__What needs to be done__.
From the data that follows, report the number of lines including "subtotal", and only that number.

##### Available data #####

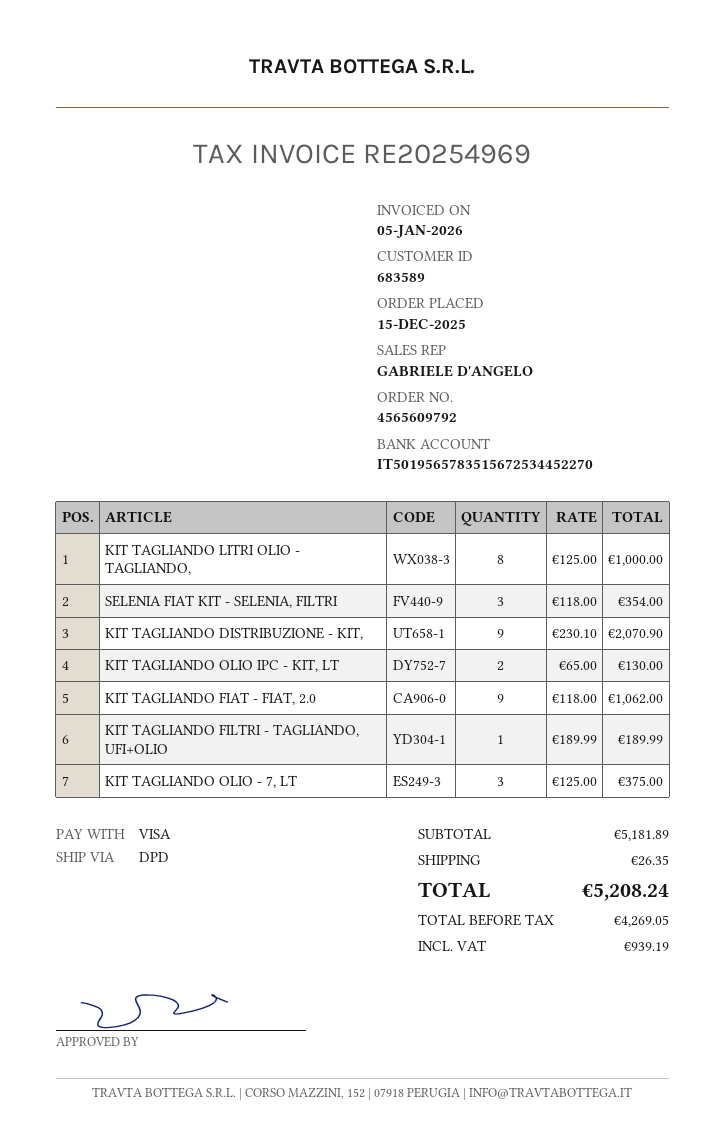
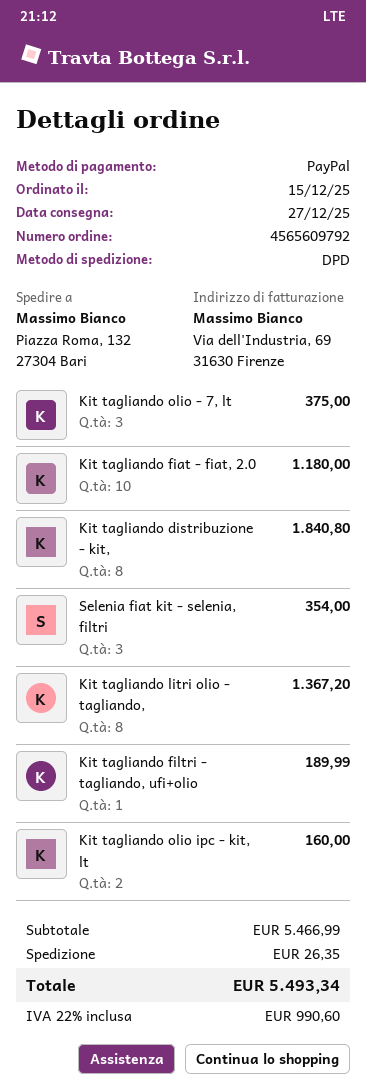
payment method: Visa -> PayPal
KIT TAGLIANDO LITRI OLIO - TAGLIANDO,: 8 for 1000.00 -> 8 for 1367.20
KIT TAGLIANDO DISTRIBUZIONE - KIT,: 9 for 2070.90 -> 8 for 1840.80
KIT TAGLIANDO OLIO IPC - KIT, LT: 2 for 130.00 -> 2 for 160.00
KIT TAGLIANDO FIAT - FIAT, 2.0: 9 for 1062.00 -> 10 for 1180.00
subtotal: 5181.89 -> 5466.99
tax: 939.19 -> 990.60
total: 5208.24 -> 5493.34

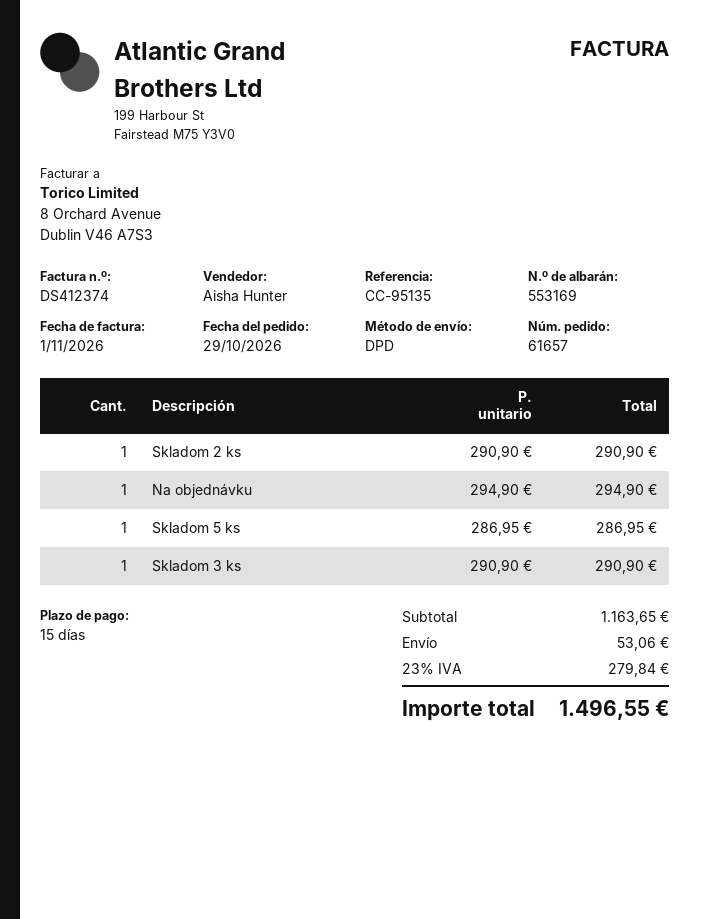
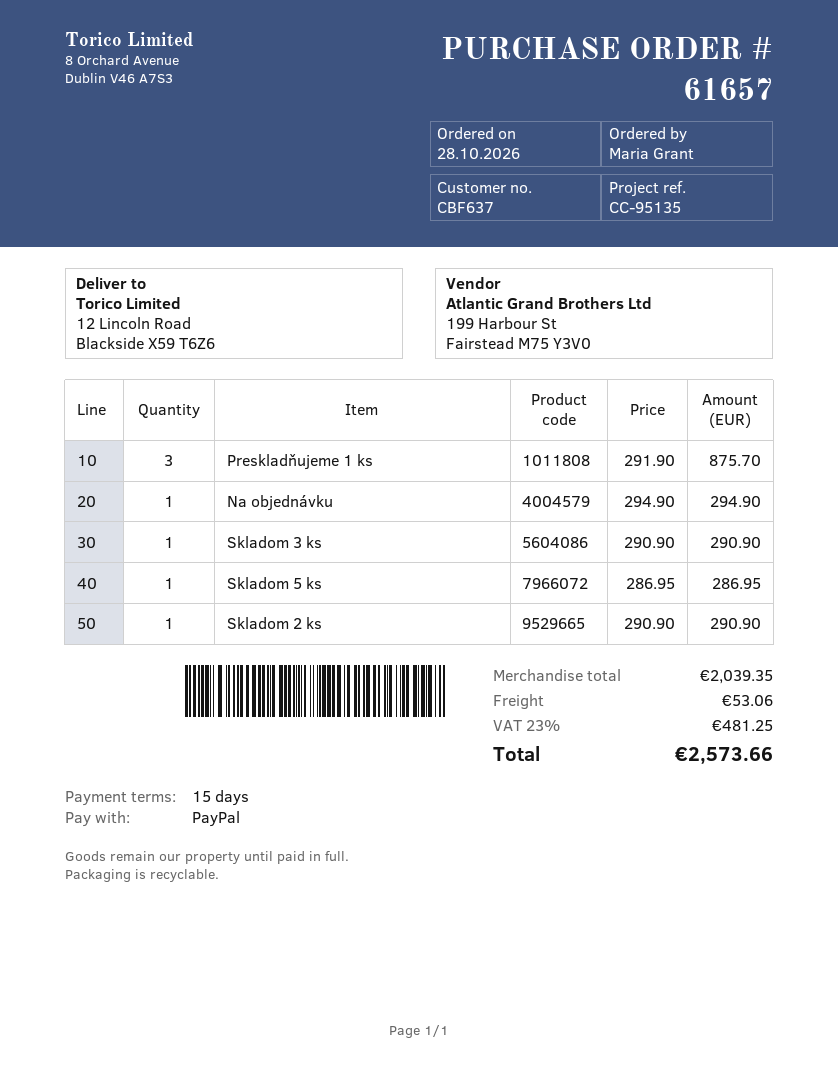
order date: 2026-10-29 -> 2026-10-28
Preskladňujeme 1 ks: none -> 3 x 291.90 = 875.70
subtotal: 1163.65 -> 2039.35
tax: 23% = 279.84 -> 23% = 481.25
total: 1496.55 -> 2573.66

#####

__Completed exercise__.
2